● Work to complete: The whole listing must be returned exactly, with no line missing.

● Provided entries:
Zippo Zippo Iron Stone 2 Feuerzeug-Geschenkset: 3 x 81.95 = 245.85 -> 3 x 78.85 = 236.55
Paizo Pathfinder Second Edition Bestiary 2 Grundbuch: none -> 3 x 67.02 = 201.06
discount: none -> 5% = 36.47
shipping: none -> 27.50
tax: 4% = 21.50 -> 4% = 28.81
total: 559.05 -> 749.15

● Solution to this exercise:
Zippo Zippo Iron Stone 2 Feuerzeug-Geschenkset: 3 x 81.95 = 245.85 -> 3 x 78.85 = 236.55
Paizo Pathfinder Second Edition Bestiary 2 Grundbuch: none -> 3 x 67.02 = 201.06
discount: none -> 5% = 36.47
shipping: none -> 27.50
tax: 4% = 21.50 -> 4% = 28.81
total: 559.05 -> 749.15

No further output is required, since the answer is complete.